I'm trying to scrape a few pieces of text from this URL https://translate.google.ca/?sl=en&tl=zh-TW&text=Hello&op=translate
So far I have one piece working, but I can't figure out how to get the other two.
I'm trying to get the original text (eng), the Chinese character (character) and the Pinyin (cn)
Here is what I have - the eng is working but I can't get the cn or character to work.

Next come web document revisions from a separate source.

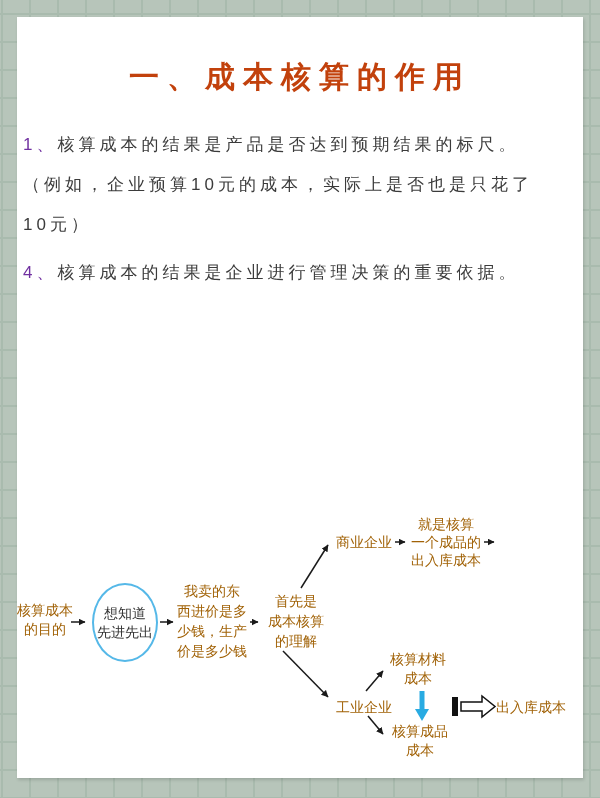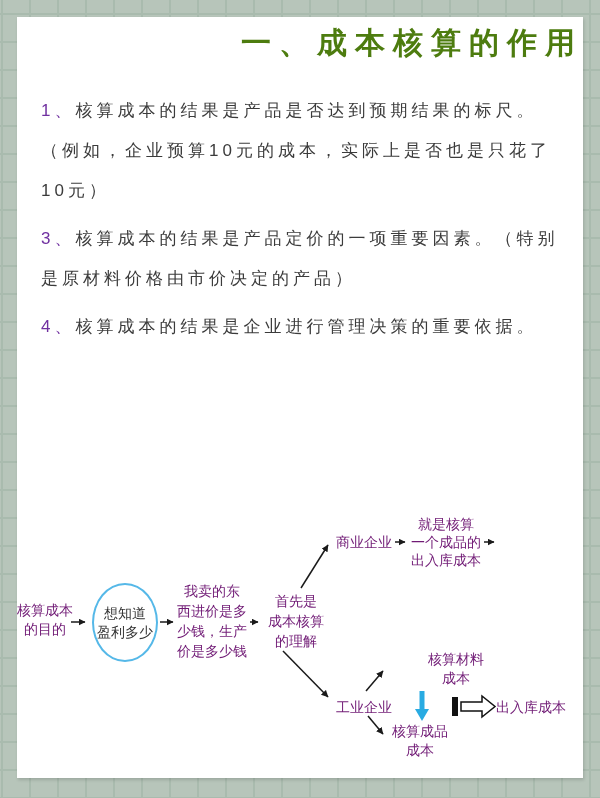--- a/index.html
+++ b/index.html
@@ -19,9 +19,9 @@
     box-shadow:1px 2px 3px rgba(0,0,0,0.15);
   }
   .title{
-    margin-top:8px;
-    text-align:right;
-    color:#4d7c0f;
+    margin-top:42px;
+    text-align:center;
+    color:#c2410c;
     font-size:30px;
     font-weight:bold;
     letter-spacing:8px;

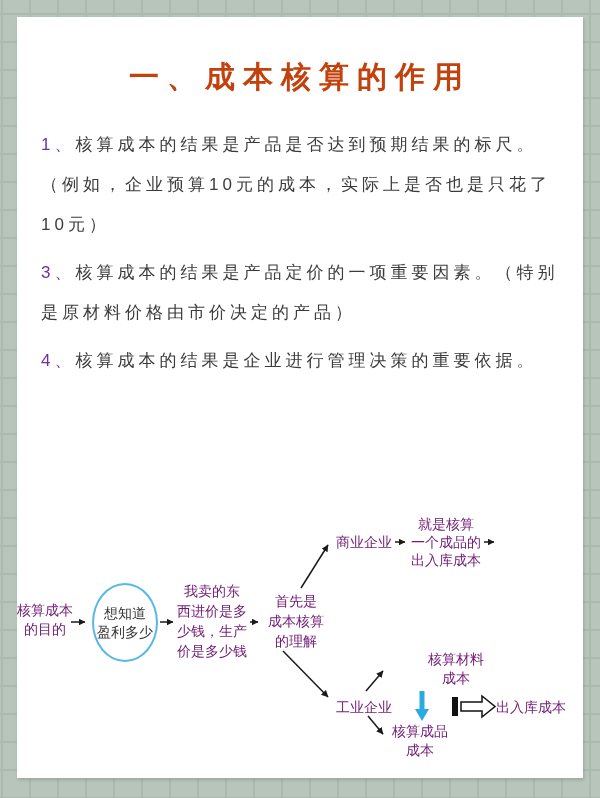--- a/index.html
+++ b/index.html
@@ -29,7 +29,7 @@
   }
   .content{
     margin-top:30px;
-    padding:0 13px 0 24px;
+    padding:0 13px 0 6px;
   }
   .point{
     margin:0 0 8px 0;

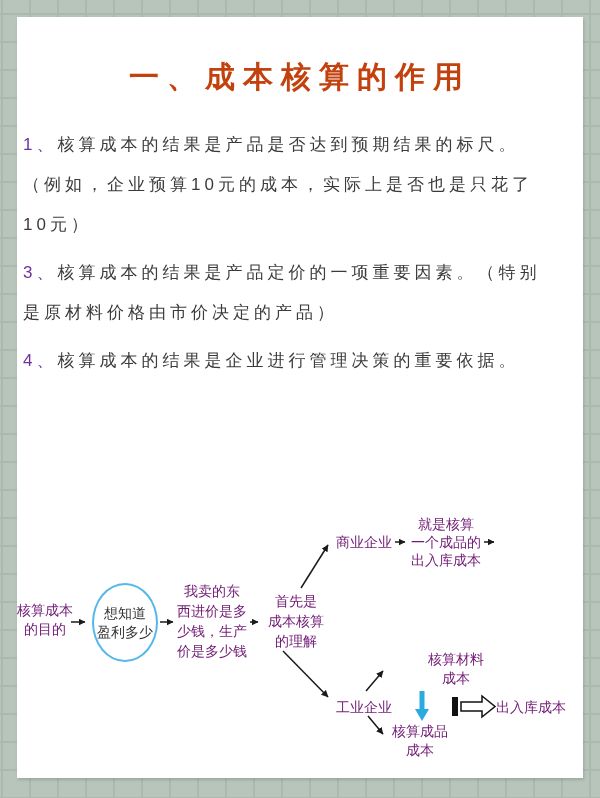--- a/index.html
+++ b/index.html
@@ -75,8 +75,6 @@
     <p class="point"><span class="num">1、</span><span class="ptext">核算成本的结果是产品是否达到预期结果的标尺。
 （例如，企业预算10元的成本，实际上是否也是只花了
 10元）</span></p>
-    <p class="point"><span class="num">3、</span><span class="ptext">核算成本的结果是产品定价的一项重要因素。（特别
-是原材料价格由市价决定的产品）</span></p>
     <p class="point"><span class="num">4、</span><span class="ptext">核算成本的结果是企业进行管理决策的重要依据。</span></p>
   </div>
 

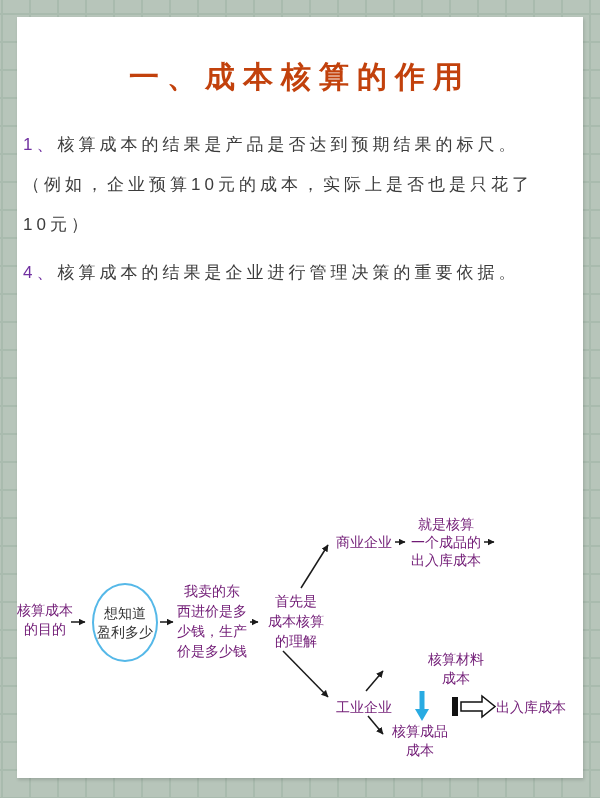--- a/index.html
+++ b/index.html
@@ -50,7 +50,7 @@
     position:absolute;
     font-size:14px;
     line-height:19px;
-    color:#701a75;
+    color:#a16207;
     text-align:center;
     white-space:pre-line;
   }

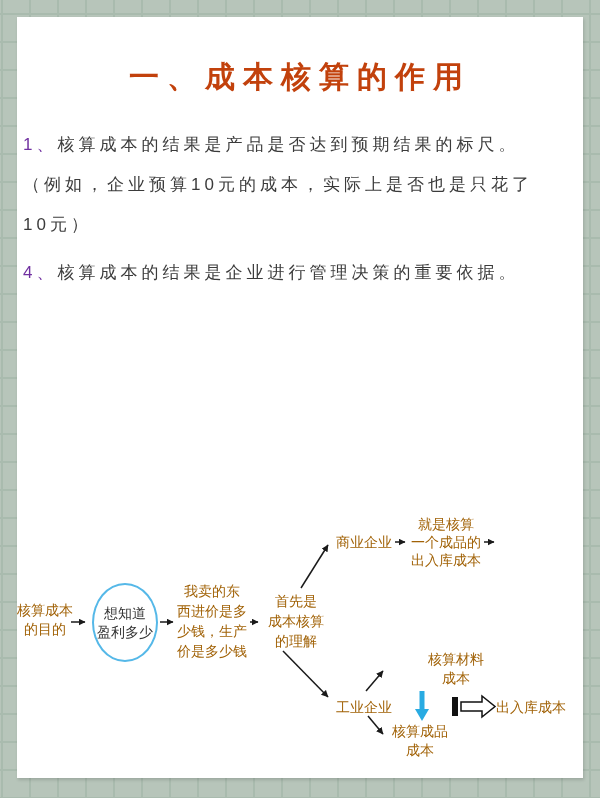--- a/index.html
+++ b/index.html
@@ -111,7 +111,7 @@
 的目的</div>
 
     <div class="d-circle">想知道
-盈利多少</div>
+先进先出</div>
 
     <div class="d-node" style="left:243px;top:91px;width:72px;line-height:20px;">首先是
 成本核算

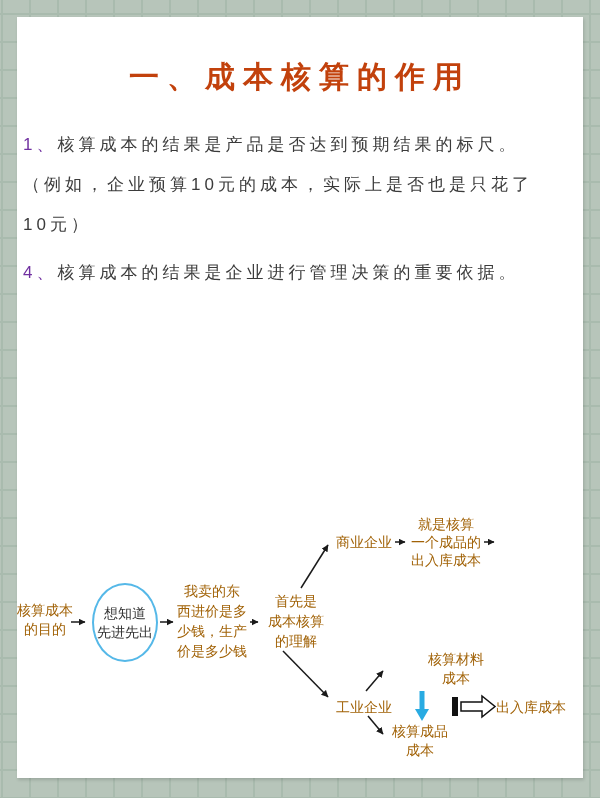--- a/index.html
+++ b/index.html
@@ -131,7 +131,7 @@
 
     <div class="d-node" style="left:317px;top:199px;width:60px;line-height:17px;">工业企业</div>
 
-    <div class="d-node" style="left:369px;top:150px;width:64px;margin-left:38px;">核算材料
+    <div class="d-node" style="left:369px;top:150px;width:64px;">核算材料
 成本</div>
 
     <div class="d-node" style="left:371px;top:222px;width:64px;">核算成品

import fetch from "node-fetch"
import cheerio from "cheerio"
const getRawData = (URL) => {
return fetch(URL)
.then((response) => response.text())
.then((data) => {
return data;
});
};
const URL = "https://translate.google.ca/?sl=en&tl=zh-TW&text=Hello&op=translate";
const getData = async () => {
const data = await getRawData(URL);
const $ = cheerio.load(data);
const eng = $("div.D5aOJc")[0].children[0].data
const cn = $("div.kO6q6e")[0].data
const character = $("span.Q4iAWc").data
console.log(eng, cn, character);
};
getData();
CodePudding user response:
As Sandun Isuru Niraj said, you need a Puppeteer. Here is the solution to your problem:
const puppeteer = require("puppeteer");
const queryup = "Hello";
const query = encodeURI(queryup);
async function GTranslate(searchQuery) {
const browser = await puppeteer.launch({
headless: false,
});
const page = await browser.newPage();
await page.goto(`https://translate.google.ca/?sl=en&tl=zh-TW&text=${searchQuery}&op=translate`);
await page.waitForSelector(".Q4iAWc");
const eng = await page.$eval(".D5aOJc.Hapztf", (el) => el.textContent);
const cn = await page.$eval(".dePhmb .kO6q6e", (el) => el.textContent);
const character = await page.$eval(".Q4iAWc", (el) => el.textContent);
console.log(eng, cn, character);
await browser.close();
}
GTranslate(query);
Output:
Hello Nǐ hǎo 你好